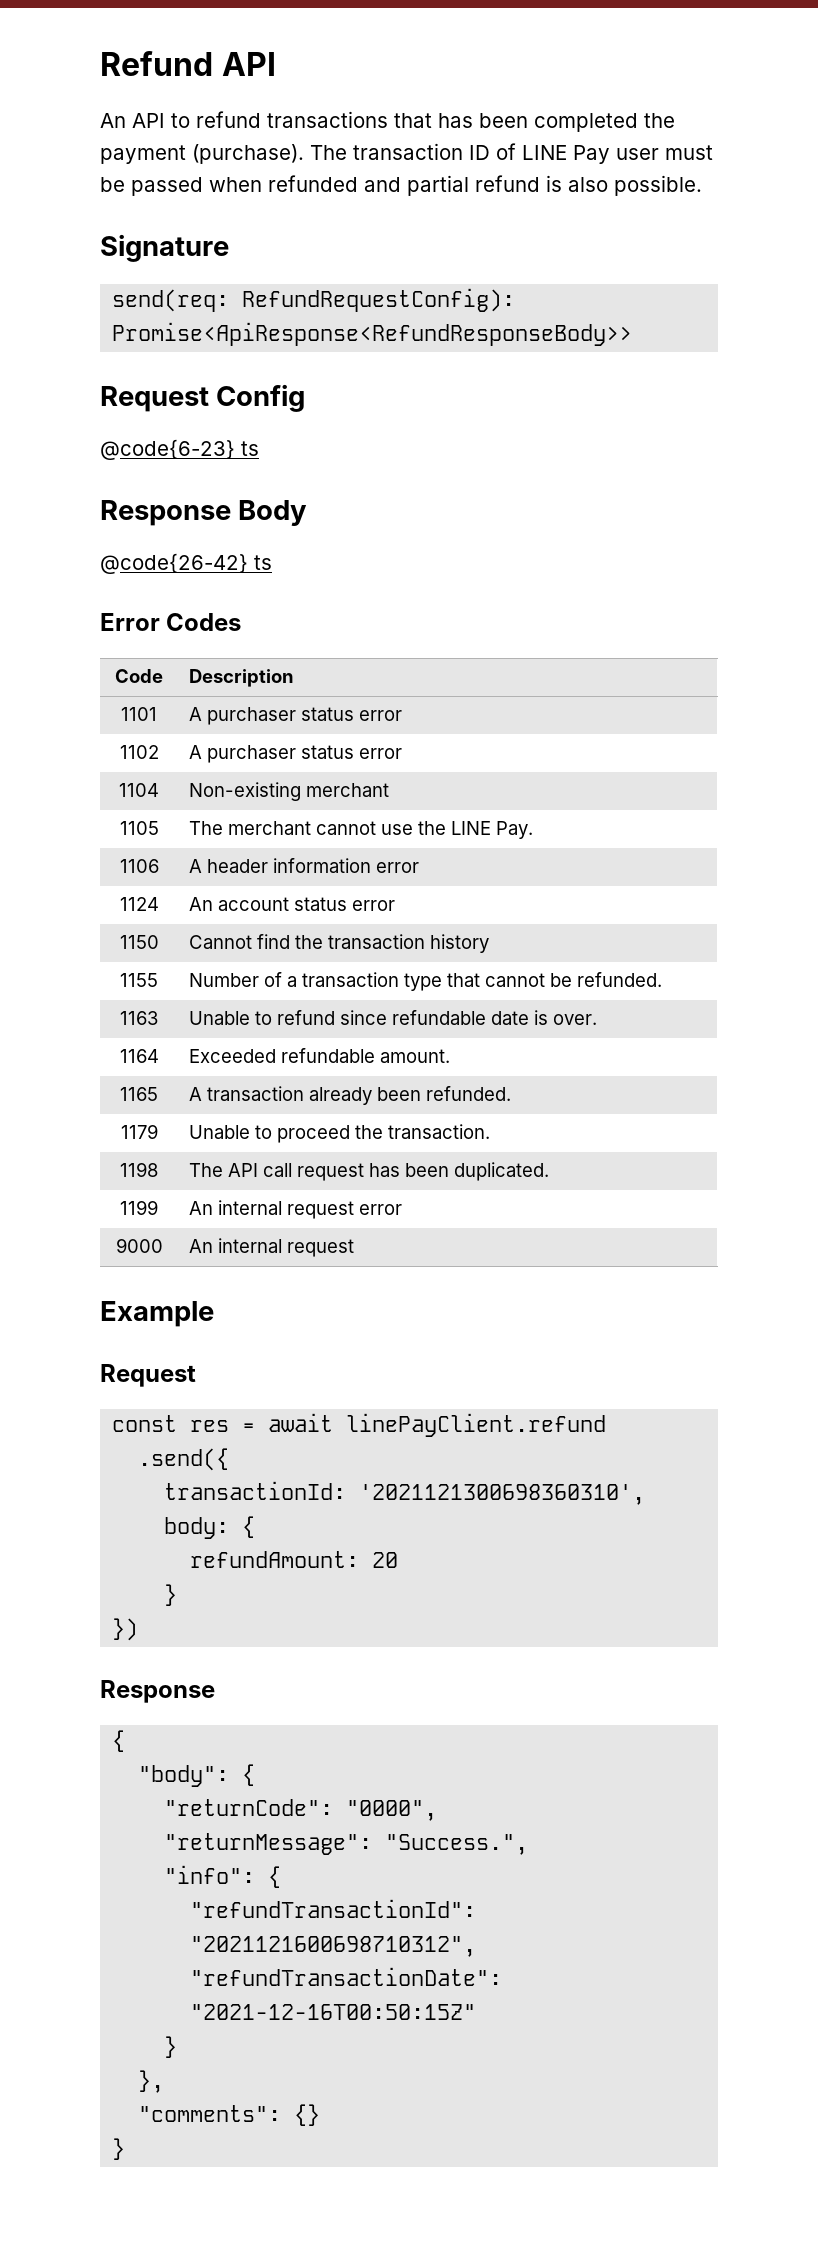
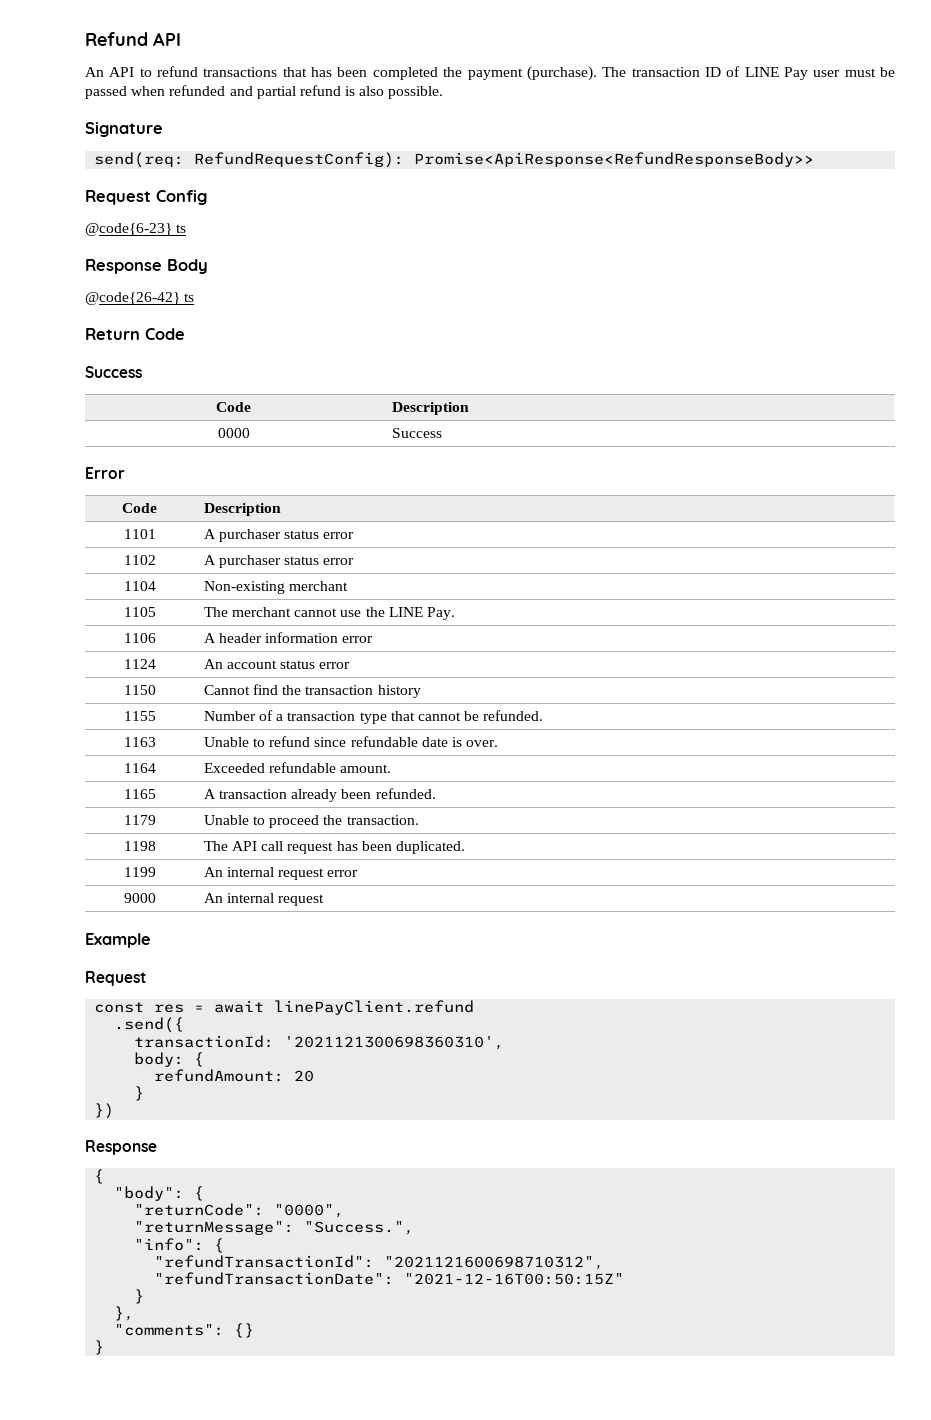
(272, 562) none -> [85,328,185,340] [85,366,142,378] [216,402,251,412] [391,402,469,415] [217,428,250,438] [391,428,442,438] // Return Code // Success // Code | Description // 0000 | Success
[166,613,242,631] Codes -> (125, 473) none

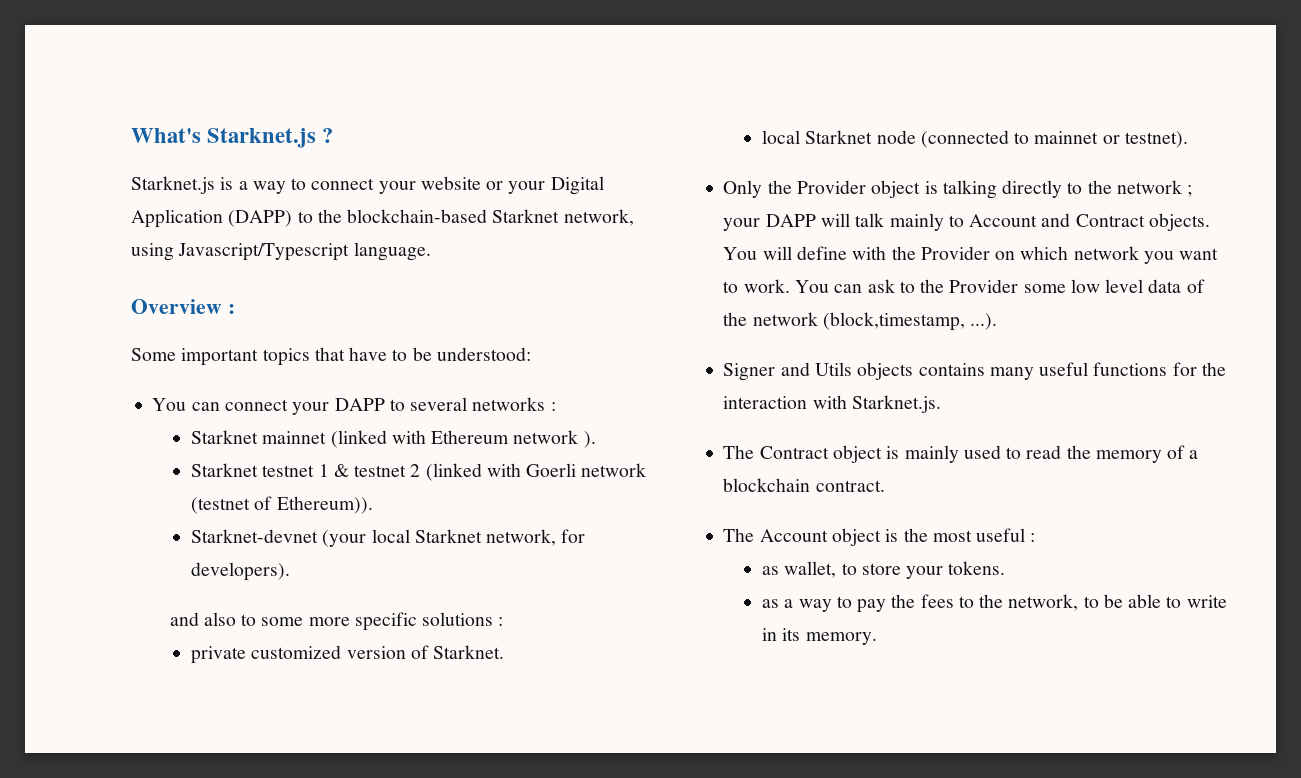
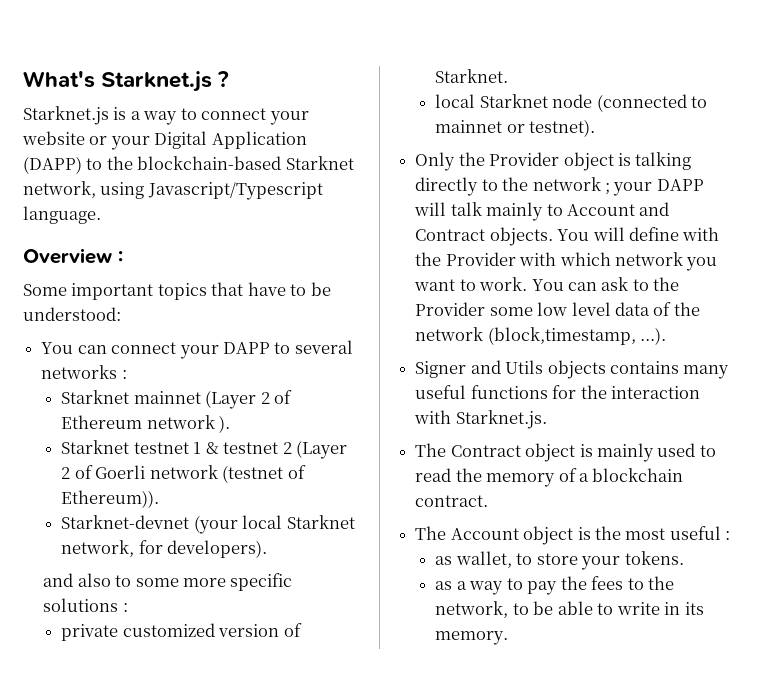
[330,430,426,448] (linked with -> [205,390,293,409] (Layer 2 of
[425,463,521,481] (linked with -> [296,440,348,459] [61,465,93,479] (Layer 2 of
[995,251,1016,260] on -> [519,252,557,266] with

◆ Work instruction:
Give the lines of the entries above exactly as they appear, leaving out each picture.

◆ Response:
(272, 562) none -> [85,328,185,340] [85,366,142,378] [216,402,251,412] [391,402,469,415] [217,428,250,438] [391,428,442,438] // Return Code // Success // Code | Description // 0000 | Success
[166,613,242,631] Codes -> (125, 473) none

[330,430,426,448] (linked with -> [205,390,293,409] (Layer 2 of
[425,463,521,481] (linked with -> [296,440,348,459] [61,465,93,479] (Layer 2 of
[995,251,1016,260] on -> [519,252,557,266] with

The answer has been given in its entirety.